▶ **Instructions for the task**:
Please output every line of the material as it stands, without the pictures.

════════

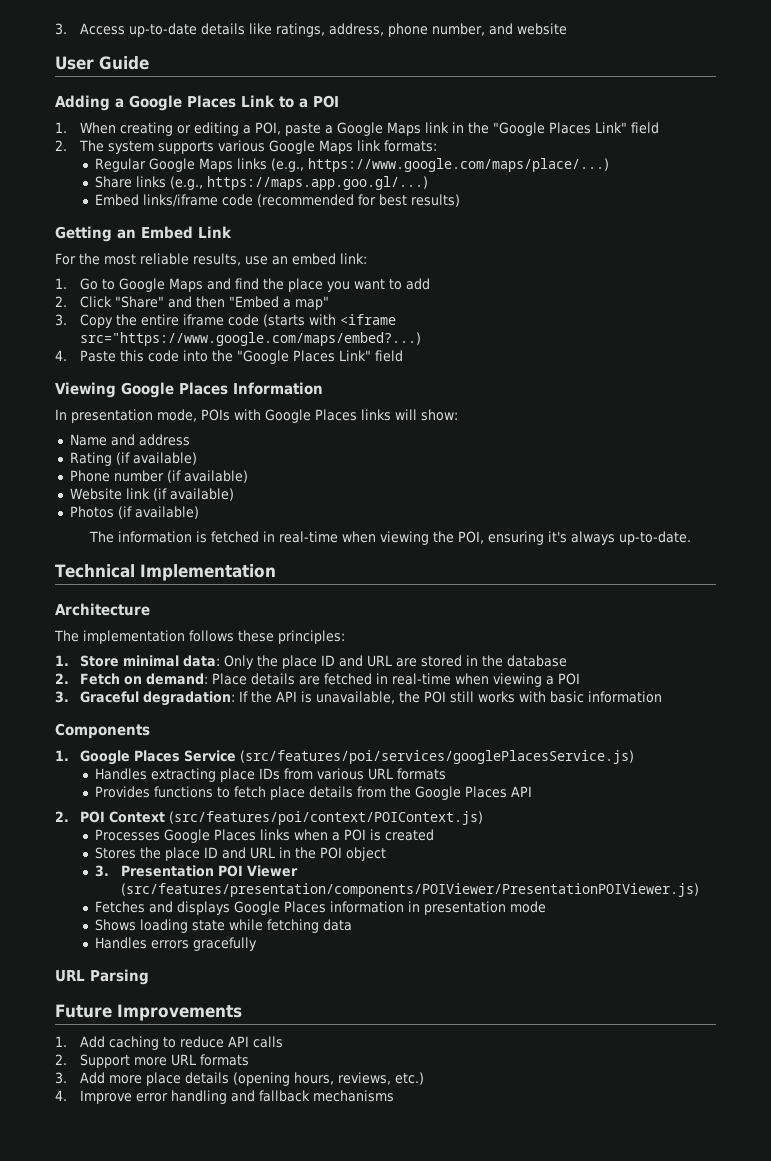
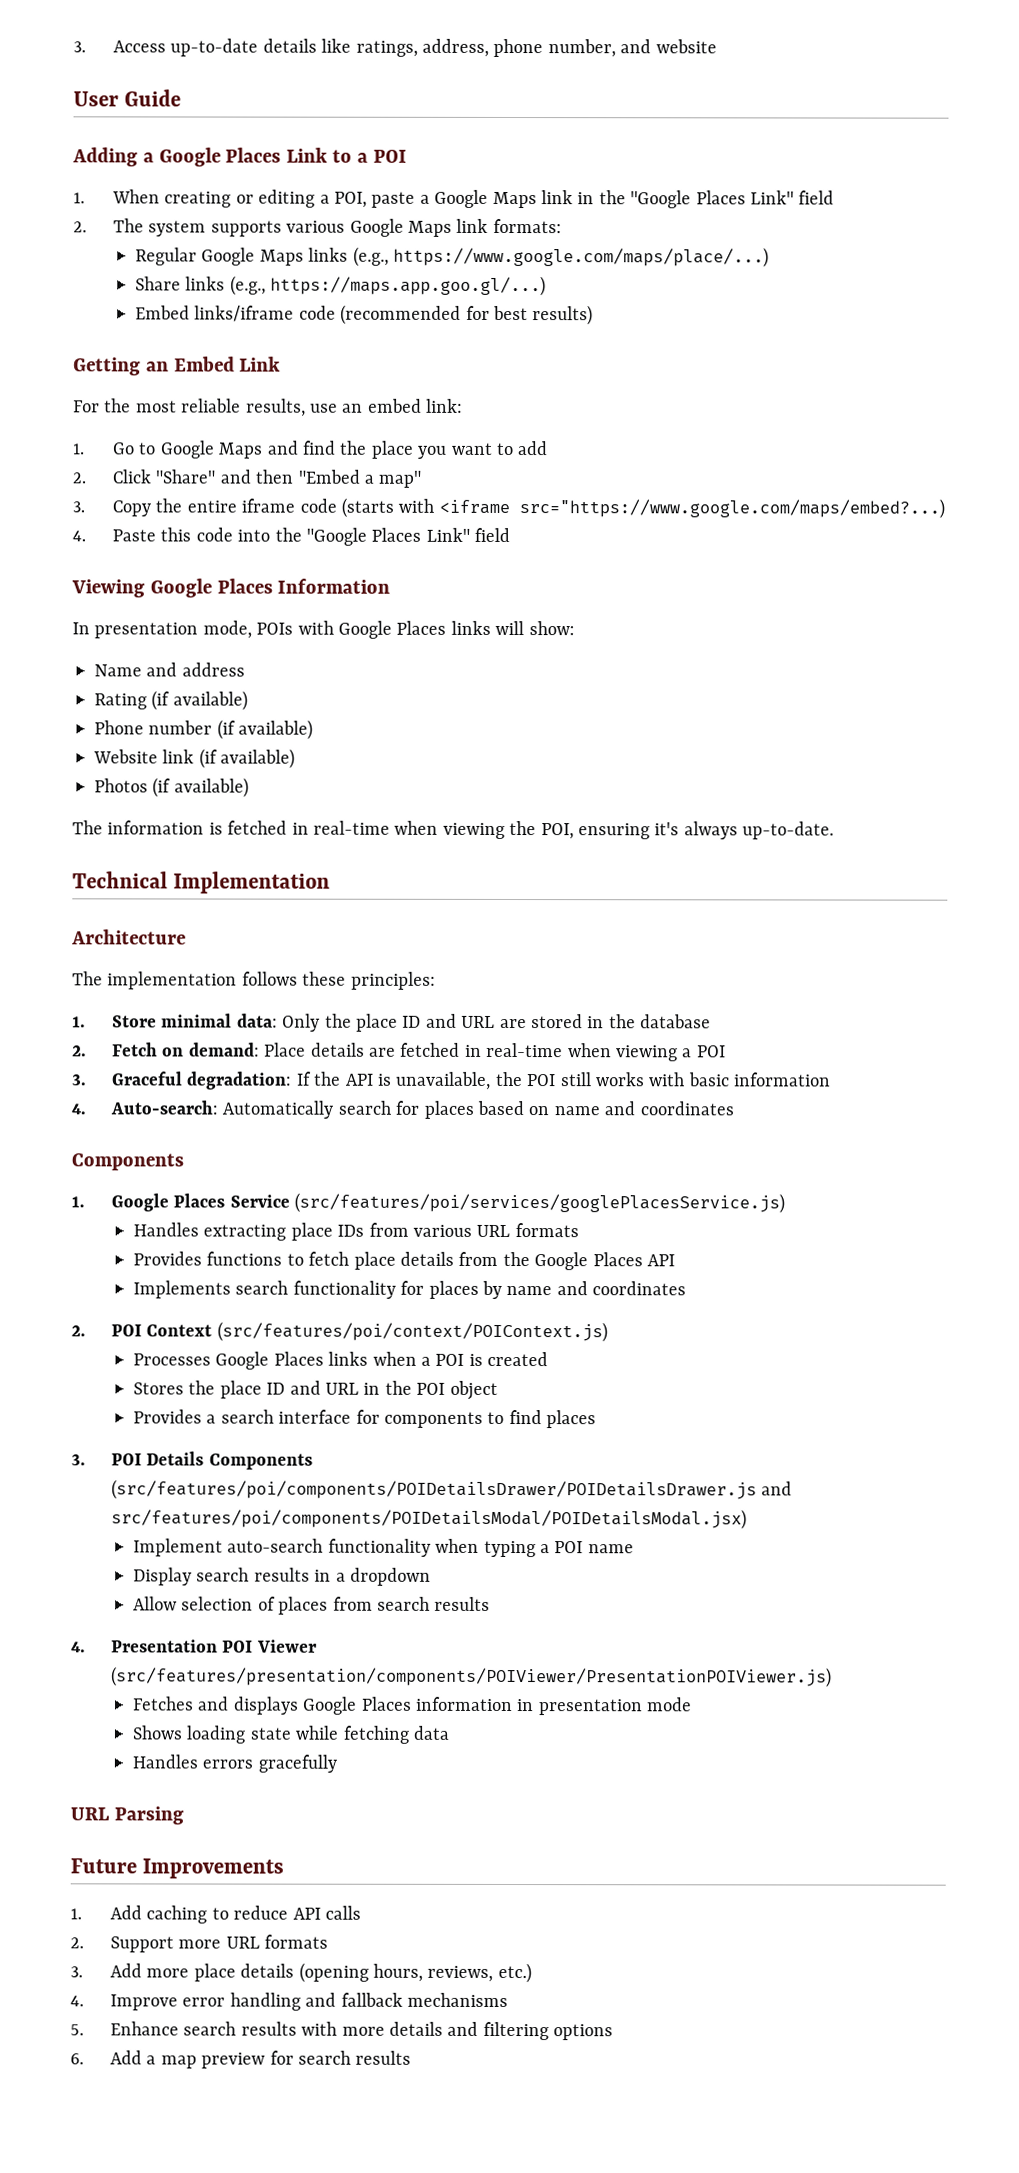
+ 4. Auto-search: Automatically search for places based on name and coordinates
+ Implements search functionality for places by name and coordinates
- 3. Presentation POI Viewer (src/features/presentation/components/POIViewer/PresentationPOIViewer.js)
+ Provides a search interface for components to find places
+ 3. POI Details Components (src/features/poi/components/POIDetailsDrawer/POIDetailsDrawer.js and src/features/poi/components/POIDetailsModal/POIDetailsModal.jsx)
+ Implement auto-search functionality when typing a POI name
+ Display search results in a dropdown
+ Allow selection of places from search results
+ 4. Presentation POI Viewer (src/features/presentation/components/POIViewer/PresentationPOIViewer.js)
+ 5. Enhance search results with more details and filtering options
+ 6. Add a map preview for search results

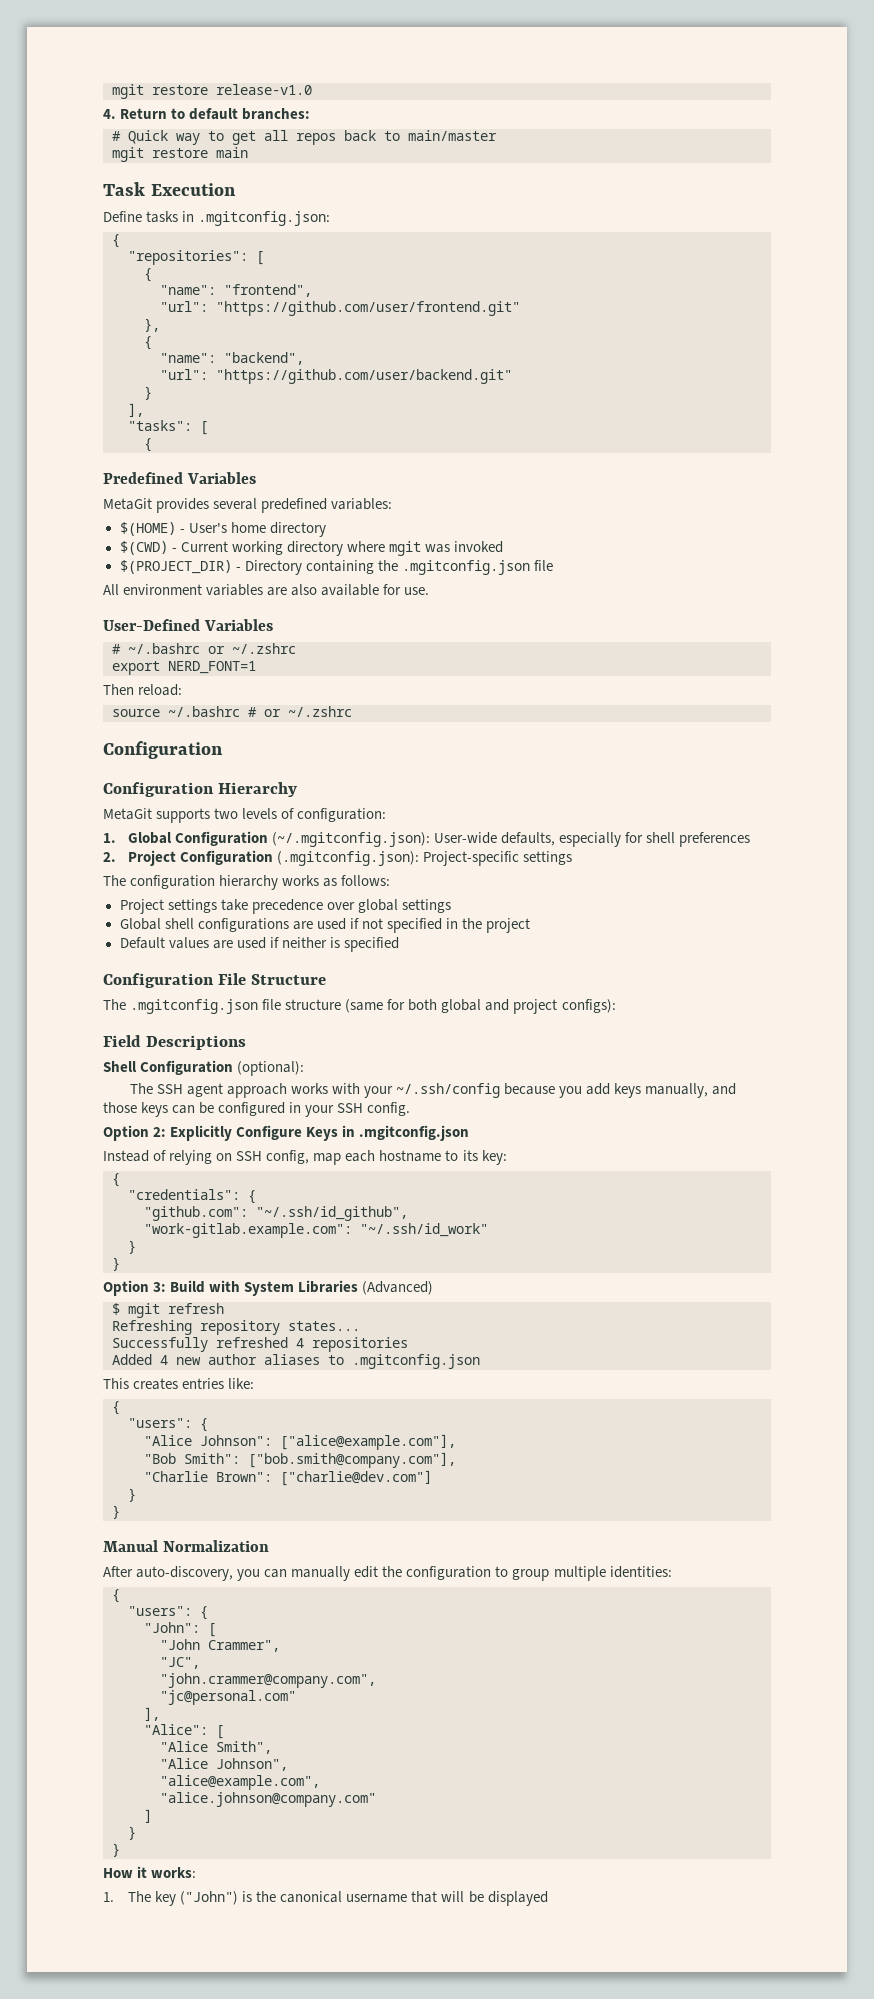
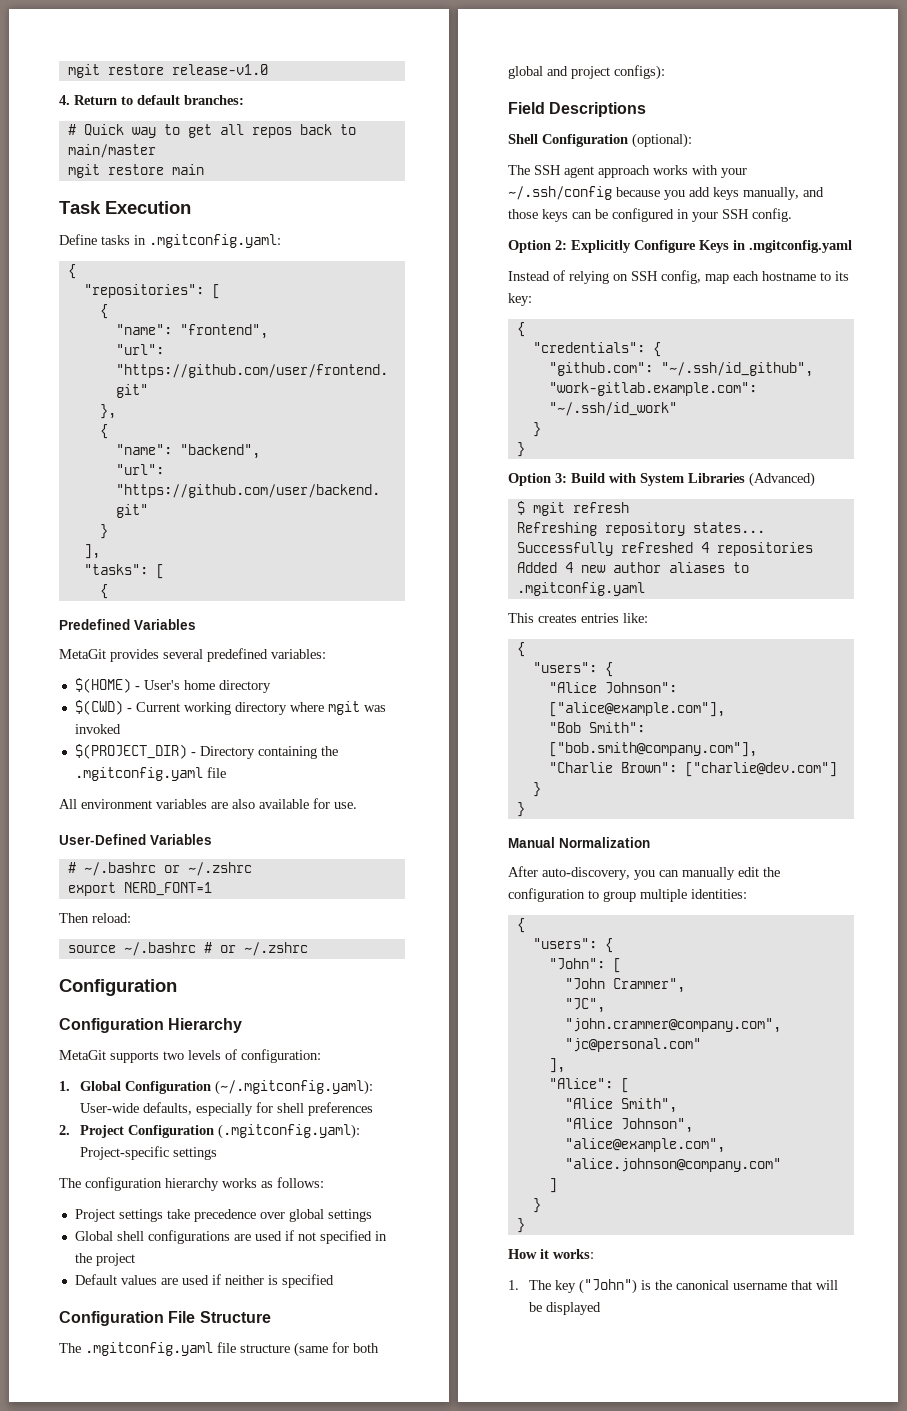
- Define tasks in .mgitconfig.json:
+ Define tasks in .mgitconfig.yaml:
- $(PROJECT_DIR) - Directory containing the .mgitconfig.json file
+ $(PROJECT_DIR) - Directory containing the .mgitconfig.yaml file
- 1. Global Configuration (~/.mgitconfig.json): User-wide defaults, especially for shell preferences
+ 1. Global Configuration (~/.mgitconfig.yaml): User-wide defaults, especially for shell preferences
- 2. Project Configuration (.mgitconfig.json): Project-specific settings
+ 2. Project Configuration (.mgitconfig.yaml): Project-specific settings
- The .mgitconfig.json file structure (same for both global and project configs):
+ The .mgitconfig.yaml file structure (same for both global and project configs):
- Option 2: Explicitly Configure Keys in .mgitconfig.json
+ Option 2: Explicitly Configure Keys in .mgitconfig.yaml
- Added 4 new author aliases to .mgitconfig.json
+ Added 4 new author aliases to .mgitconfig.yaml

════════

▶ **Your response**:
+ 4. Auto-search: Automatically search for places based on name and coordinates
+ Implements search functionality for places by name and coordinates
- 3. Presentation POI Viewer (src/features/presentation/components/POIViewer/PresentationPOIViewer.js)
+ Provides a search interface for components to find places
+ 3. POI Details Components (src/features/poi/components/POIDetailsDrawer/POIDetailsDrawer.js and src/features/poi/components/POIDetailsModal/POIDetailsModal.jsx)
+ Implement auto-search functionality when typing a POI name
+ Display search results in a dropdown
+ Allow selection of places from search results
+ 4. Presentation POI Viewer (src/features/presentation/components/POIViewer/PresentationPOIViewer.js)
+ 5. Enhance search results with more details and filtering options
+ 6. Add a map preview for search results

- Define tasks in .mgitconfig.json:
+ Define tasks in .mgitconfig.yaml:
- $(PROJECT_DIR) - Directory containing the .mgitconfig.json file
+ $(PROJECT_DIR) - Directory containing the .mgitconfig.yaml file
- 1. Global Configuration (~/.mgitconfig.json): User-wide defaults, especially for shell preferences
+ 1. Global Configuration (~/.mgitconfig.yaml): User-wide defaults, especially for shell preferences
- 2. Project Configuration (.mgitconfig.json): Project-specific settings
+ 2. Project Configuration (.mgitconfig.yaml): Project-specific settings
- The .mgitconfig.json file structure (same for both global and project configs):
+ The .mgitconfig.yaml file structure (same for both global and project configs):
- Option 2: Explicitly Configure Keys in .mgitconfig.json
+ Option 2: Explicitly Configure Keys in .mgitconfig.yaml
- Added 4 new author aliases to .mgitconfig.json
+ Added 4 new author aliases to .mgitconfig.yaml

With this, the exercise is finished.